(Saved entries)
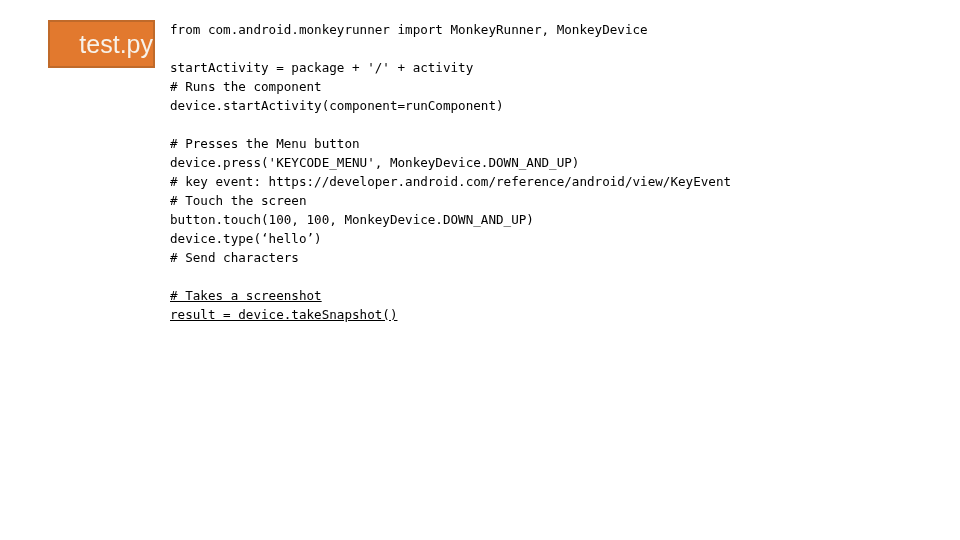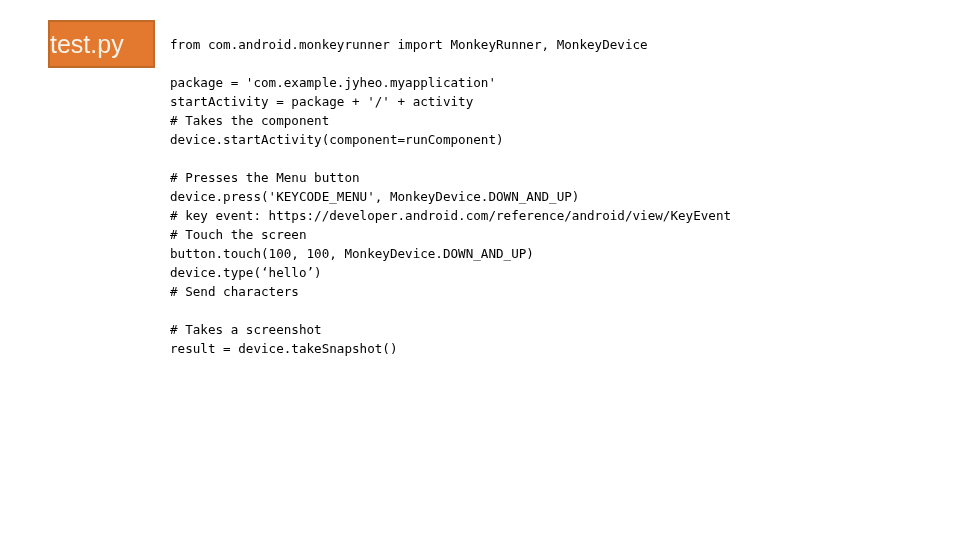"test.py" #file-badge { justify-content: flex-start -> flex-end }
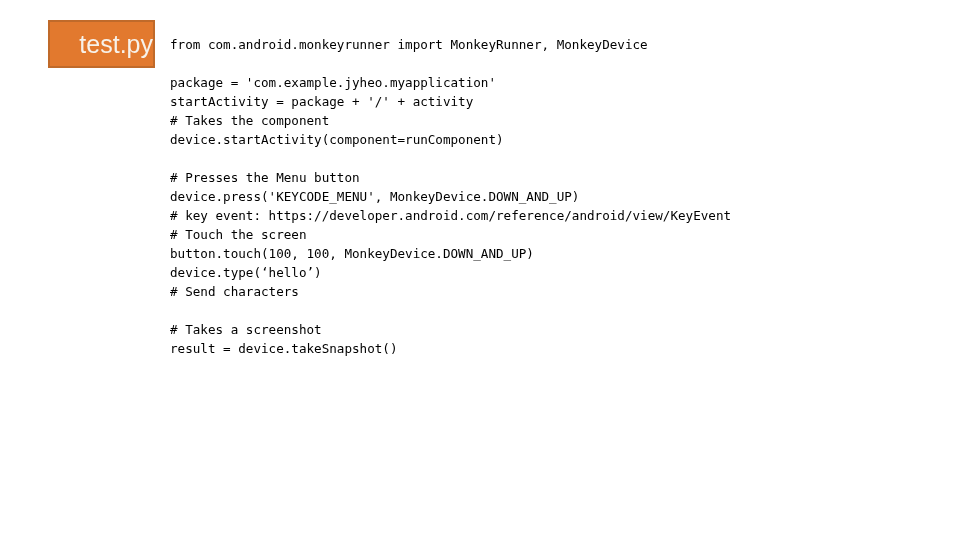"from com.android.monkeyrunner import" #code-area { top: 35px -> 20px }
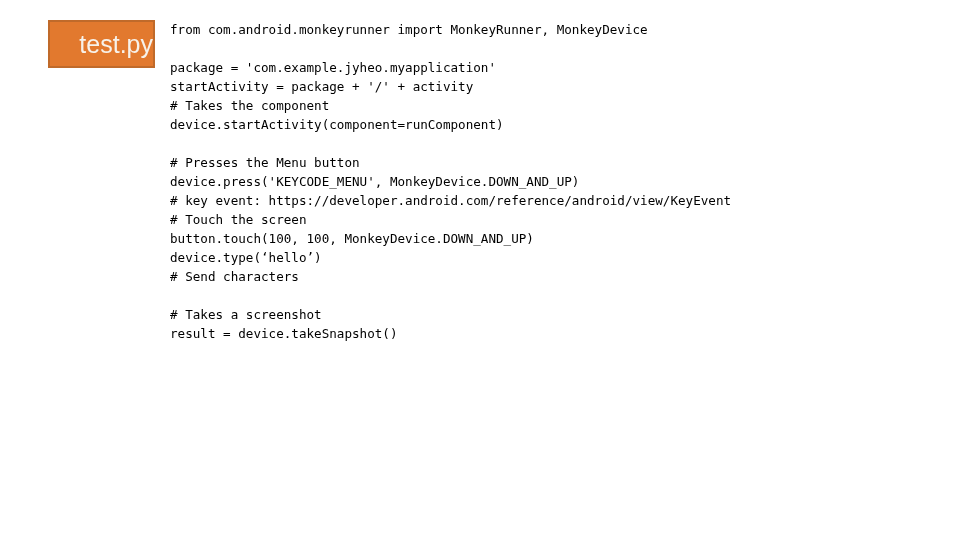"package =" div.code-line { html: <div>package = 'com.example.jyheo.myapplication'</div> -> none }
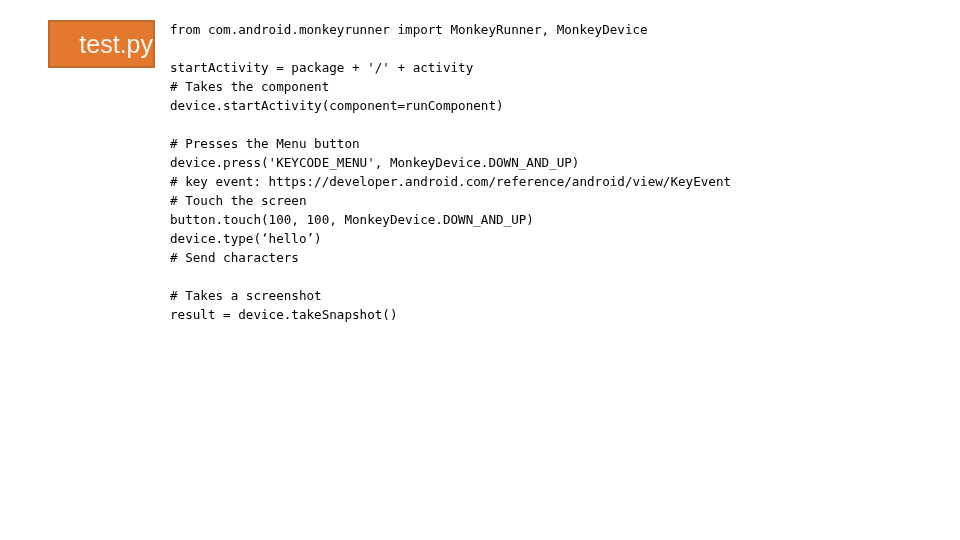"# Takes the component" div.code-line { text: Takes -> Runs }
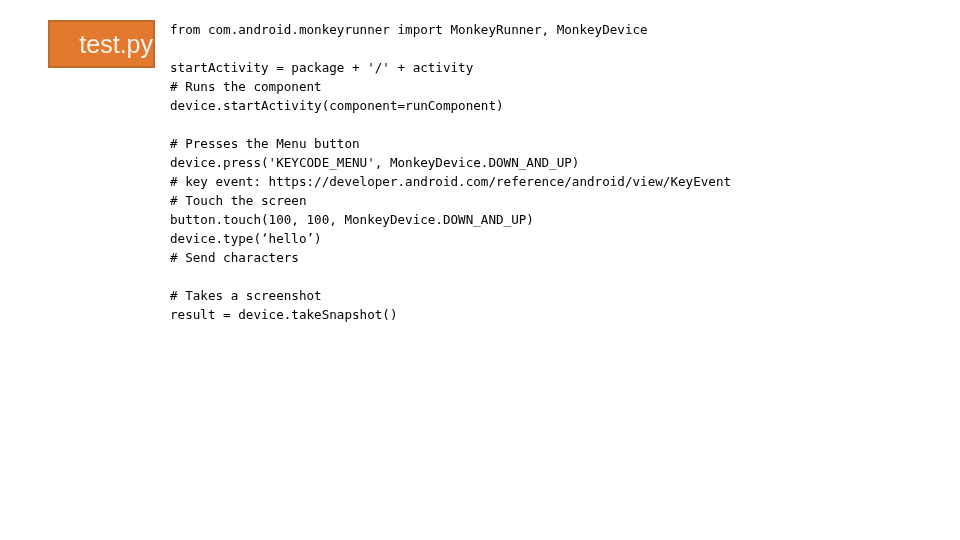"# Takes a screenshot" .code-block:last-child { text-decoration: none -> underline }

-- What you will do --
Here the job is to print all the entries above exactly, minus the images.

-- Task response --
"test.py" #file-badge { justify-content: flex-start -> flex-end }
"from com.android.monkeyrunner import" #code-area { top: 35px -> 20px }
"package =" div.code-line { html: <div>package = 'com.example.jyheo.myapplication'</div> -> none }
"# Takes the component" div.code-line { text: Takes -> Runs }
"# Takes a screenshot" .code-block:last-child { text-decoration: none -> underline }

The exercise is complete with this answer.